By Dr. Nigokhos Kanaryan, CPA — Managing Partner, Axarion
08/03/2024
This article is based on a presentation delivered at the X National Conference of Valuers in Bulgaria, exploring how the market (comparative) approach is applied in business valuation — from regulation to academic theory and everyday consulting practice. The question behind it is simple: who really applies the approach, and how consistently?
The Law of One Price: The Foundation
The market multiples approach is fast, intuitive, and grounded in the Law of One Price — two identical assets should trade at the same price in an efficient market.
That makes it one of the most practical and widely used valuation tools among investment bankers, consultants, and analysts.

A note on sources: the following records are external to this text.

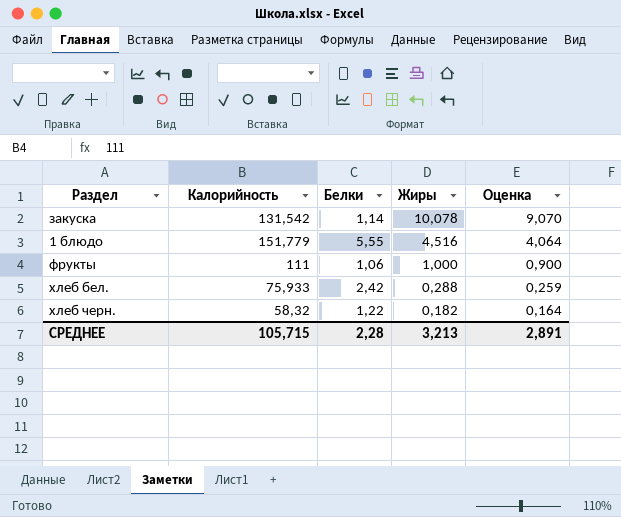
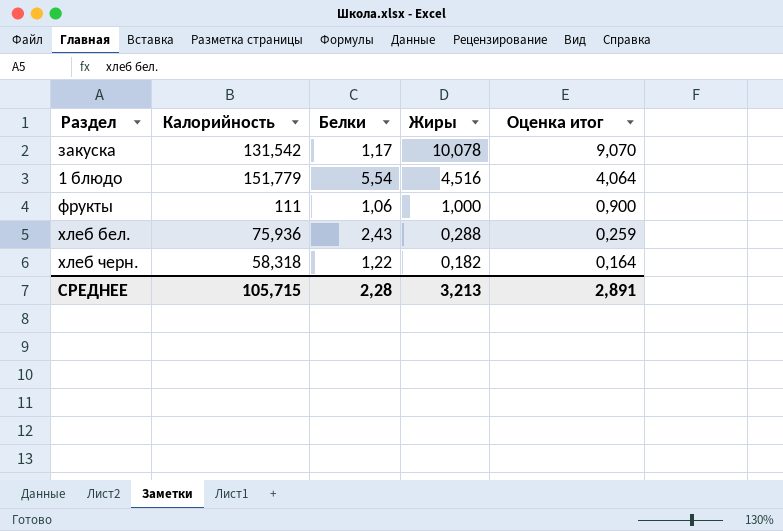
column name: Оценка -> Оценка итог
закуска | Белки: 1,14 -> 1,17
1 блюдо | Белки: 5,55 -> 5,54
хлеб бел. | Калорийность: 75,933 -> 75,936
хлеб бел. | Белки: 2,42 -> 2,43
хлеб черн. | Калорийность: 58,32 -> 58,318

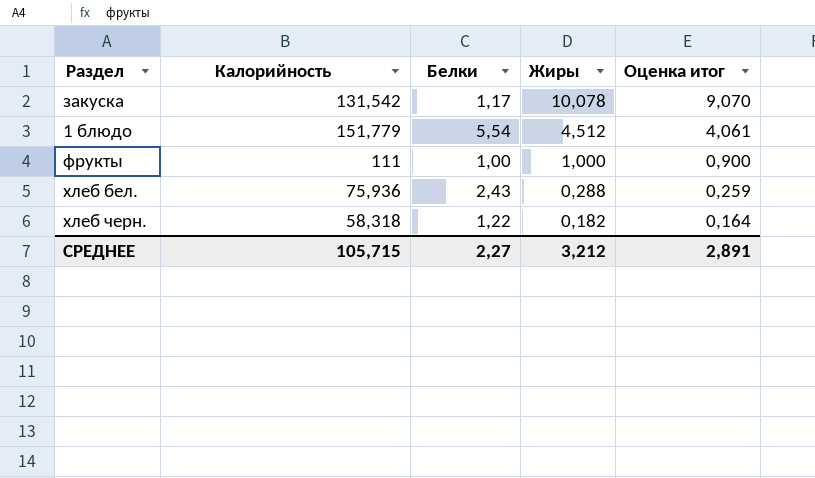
1 блюдо | Жиры: 4,516 -> 4,512
1 блюдо | Оценка итог: 4,064 -> 4,061
фрукты | Белки: 1,06 -> 1,00
СРЕДНЕЕ | Белки: 2,28 -> 2,27
СРЕДНЕЕ | Жиры: 3,213 -> 3,212

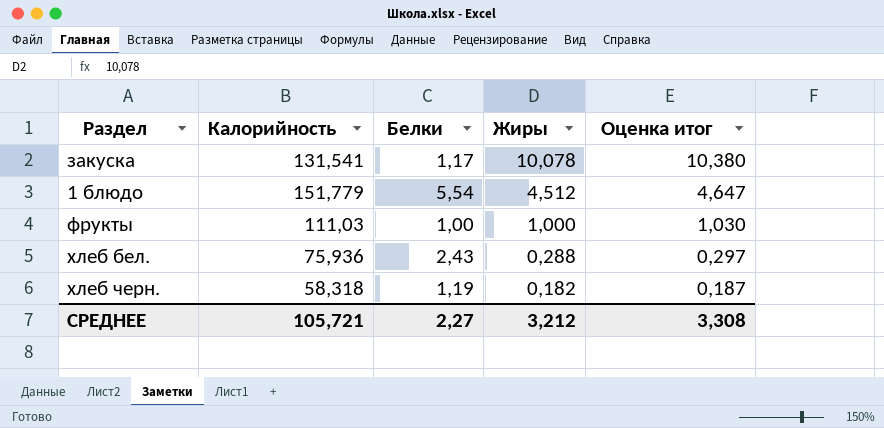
column Оценка итог | formula: [Жиры] * 0,9 -> [Жиры] * 1,03
закуска | Калорийность: 131,542 -> 131,541
фрукты | Калорийность: 111 -> 111,03
хлеб черн. | Белки: 1,22 -> 1,19
СРЕДНЕЕ | Калорийность: 105,715 -> 105,721
СРЕДНЕЕ | Оценка итог: 2,891 -> 3,308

Yet, while the logic is straightforward, the implementation differs substantially between regulation, academia, and industry.
The Four Key Steps
In all frameworks, valuation using comparables follows four fundamental steps:
1. Identify comparable companies or transactions.The appraiser decides whether to use equity multiples (P/E, P/B, P/S, P/User) or enterprise multiples (EV/EBITDA, EV/EBIT, EV/S).
2. Select the peers.Similarity must be justified both by industry classification (e.g., GICS) and by fundamental indicators like profitability, growth, and risk.
3. Determine representative multiples.The appraiser calculates the mean, median, or harmonic mean, and may use regression models to link multiples with key value drivers.
4. Apply adjustments.Premiums and discounts are introduced only when substantiated — for example, to reflect control, liquidity, or scale differences.
The Regulatory and Standards Perspective
International and European valuation standards provide a principles-based framework, not a checklist of rules.Both the International Valuation Standards (IVS 2025) and the European Business Valuation Standards (EBVS 2020) outline the conceptual boundaries within which professional judgment operates — they do not prescribe a rigid procedure.
The standards emphasize three core requirements for applying the Market Approach:
1. Comparability — the selected peers must demonstrate qualitative and quantitative similarity to the subject business;
2. Verifiability — data for comparable companies must be reliable and sourced from verifiable, consistent, and auditable information;
3. Arm’s length basis — the observed market prices or transactions should represent exchanges between independent and unrelated parties.
Regarding averaging and aggregation, neither IVS nor EBVS specify a single preferred measure of central tendency.Instead, they call for professional caution in:
• selecting the time periods and data windows used for computing averages, and
• disclosing the rationale behind any averaging or smoothing methods applied to market inputs.
This principles-based design leaves room for professional reasoning — while still demanding transparency, documentation, and defensible logic in every valuation conclusion.
In Bulgaria, Regulation No. 41 of 11 June 2008 of the Financial Supervision Commission (FSC) complements this principles-based structure with rule-oriented safeguards. It recognizes the average of market multiples as a valid benchmark for public tender valuations, provided that data are verifiable, transactions are at arm’s length, and any adjustments are justified and documented.
Academic Research: Structure and Precision
Academic studies have refined the approach by focusing on peer selection and statistical consistency.
Two main methods dominate:
• Industry-based selection, typically using the Global Industry Classification Standard (GICS) with at least five comparables at the two- or three-digit level;
• Fundamentals-based selection, which prioritizes companies with similar profitability, growth, and risk, usually between five and ten peers.
Recent research (e.g., Bernström, 2014; Damodaran, 1995) also highlights the advantages of the harmonic mean in reducing the influence of outliers. Some studies incorporate machine learning to refine peer selection and identify hidden value drivers in large datasets.
Valuation Practice: Pragmatism First
In practice, valuation professionals tend to combine both academic and regulatory perspectives.They use a hybrid peer selection approach — starting from industry classification and refining the sample based on financial fundamentals.
• Investment bankers and equity analysts rely most often on P/E, followed by P/S and Dividend Yield.
• Consultants and private equity professionals prefer EV/EBITDA or EV/EBIT, as these focus on enterprise performance, not just equity returns.
Averaging remains the dominant method. The arithmetic mean is simple but sensitive to outliers, while the median provides robustness. Many firms now apply regression analysis (as recommended by UBS and McKinsey) to detect relationships between multiples and financial metrics, though linear models may oversimplify complex financial realities.
The Data Revolution in Valuation
Over the past decade, the rise of financial data science has transformed how comparables are selected and analyzed.Platforms such as Finbox and Refinitiv offer structured, verified, and harmonized financial data for thousands of listed companies.
While this enhances consistency, it also introduces new challenges: data complexity, heterogeneity, and information overload.Machine learning models can help uncover meaningful patterns — but expert judgment remains irreplaceable in determining which comparables truly make sense.
Final Thought
The market approach seems simple, but its correct application requires discipline, documentation, and discernment.Regulation sets the rules, standards define the principles, and academia provides the analytical tools — but professional expertise bridges them all.